Winston Churchill and the Spanish Flu

Posted by Shane Hanlon

This is part of a student blog series as part of the University of Pittsburgh’s Disease Ecology Class that our own Shane M Hanlon is currently teaching. Find out more about the series and read all the posts here!  

By Mardelyn Martinez

Victims of the Spanish Flu. Credit: Wikipedia

Winston Churchill is notable one of the most influential people to ever live being recognized for many public policies that he had implemented in England during his time serving in parliament.  What is not talked about to a great detail is how he attempted to establish many policies dealing with certain wildlife diseases such as the Spanish flu. In the poem he goes on the introduced the airborne disease as “from China’s bright celestial land, to Arabia’s thirsty sand, it journeyed with the sun”. Churchill doesn’t actually state the disease right away, but instead he grabs the audiences’ attention by making the disease seem like a fairy tale and a mysterious being that is everywhere and nowhere at the same time.

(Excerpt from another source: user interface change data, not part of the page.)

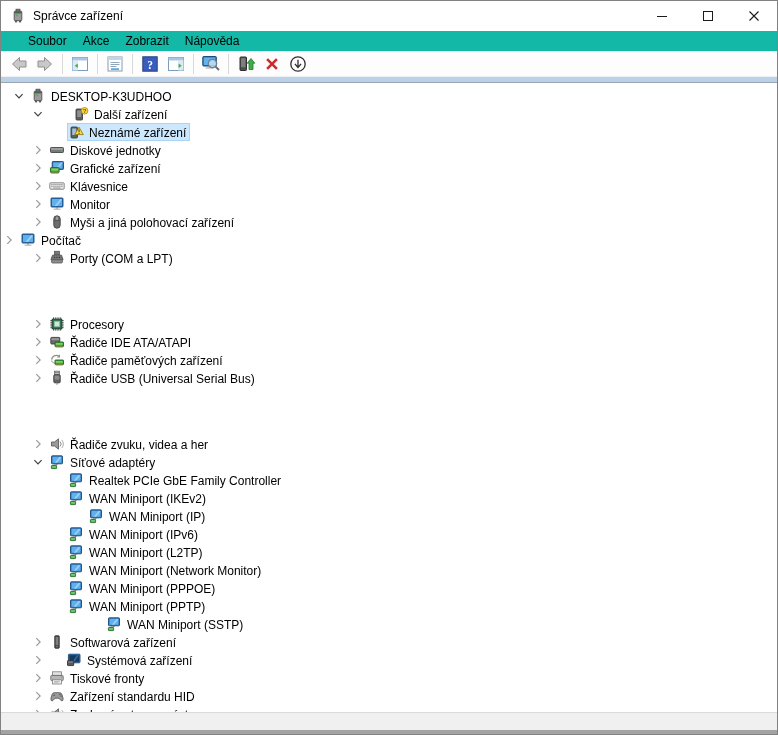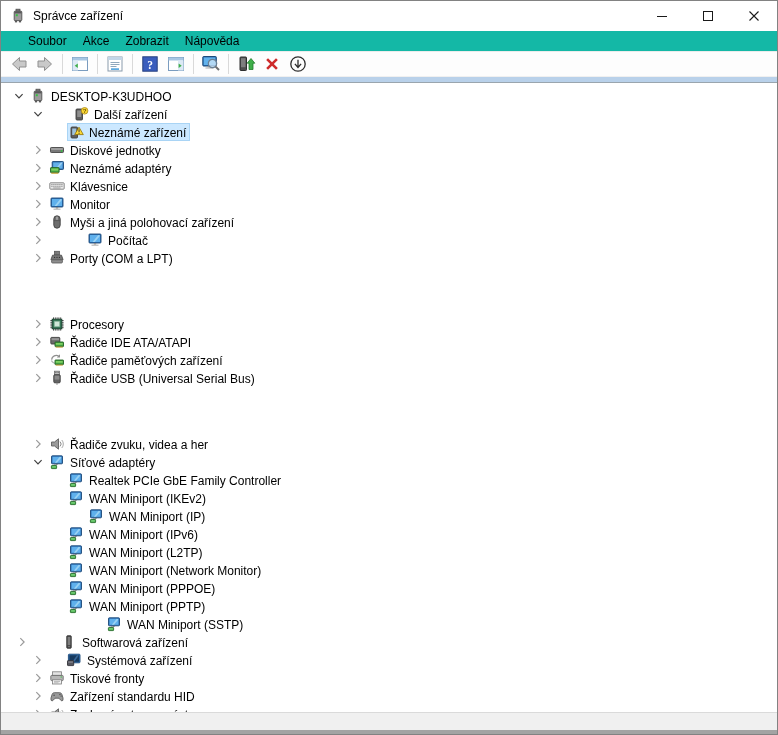"Neznámé adaptéry" span.rlabel { text: Neznámé adaptéry -> Grafické zařízení }
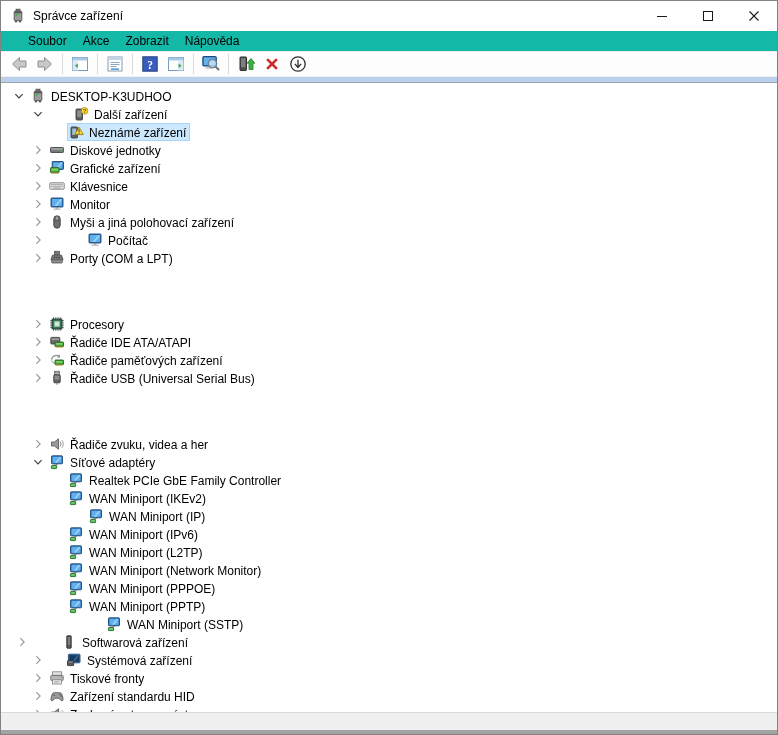"Počítač" div.trow { gap: 38px -> none; padding-left: 29px -> none }
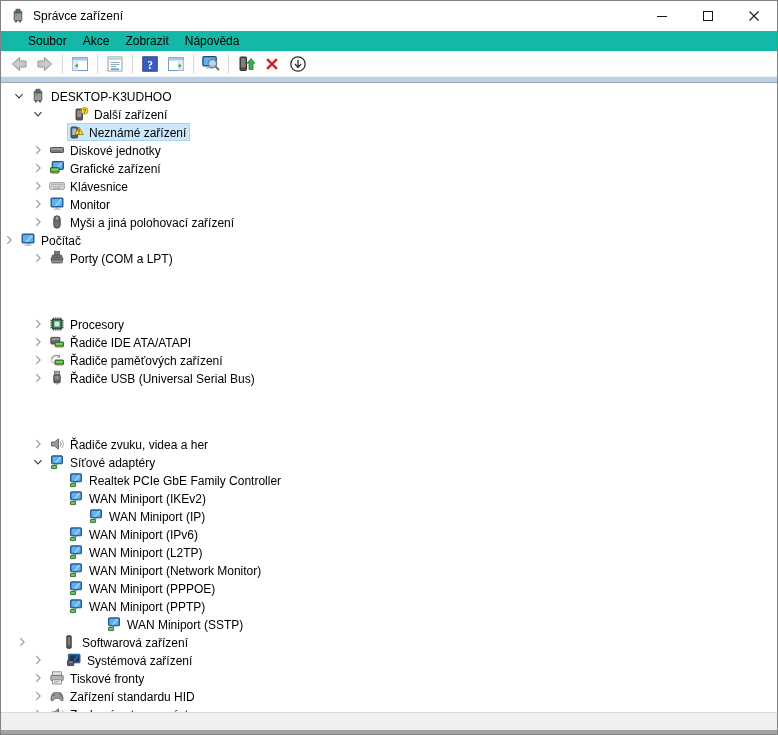"Softwarová zařízení" div.trow { gap: 28px -> none; padding-left: 13px -> 29px }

Churchill then goes on the mention the disease coming like death waiting at everyone’s door increasing the number of followers that it had on a daily basis. This can be translated as when the Spanish flu began to travel from different countries at a rapid pace, that when it ultimately reached England the death toll increased at exponential numbers since there was no cure. He begins to explain how the disease attacked Ural, Moscow, Alsace, and Lorraine thus making all of Europe groan out loud seeing the “germs of an illness wend their way” this could be described as how there was an actual depiction of how the disease destroyed lives and businesses when it took place and how the world could do nothing but watch the disease rip apart the nation since there was no cure invented at the time being. The poem comes to a conclusion with Churchill speaking on how the disease attempted to destroy the nation but that the will of god and its citizens were stronger than the disease in hopes of never combating another disease like that again. While the message behind the speech could be said to be place d after the Spanish flu struck, we can see that the majority of individuals used this speech as a message of hope for the future since they probably lost everything to when the virus struck that now is probably the time or era of rebuilding the nation.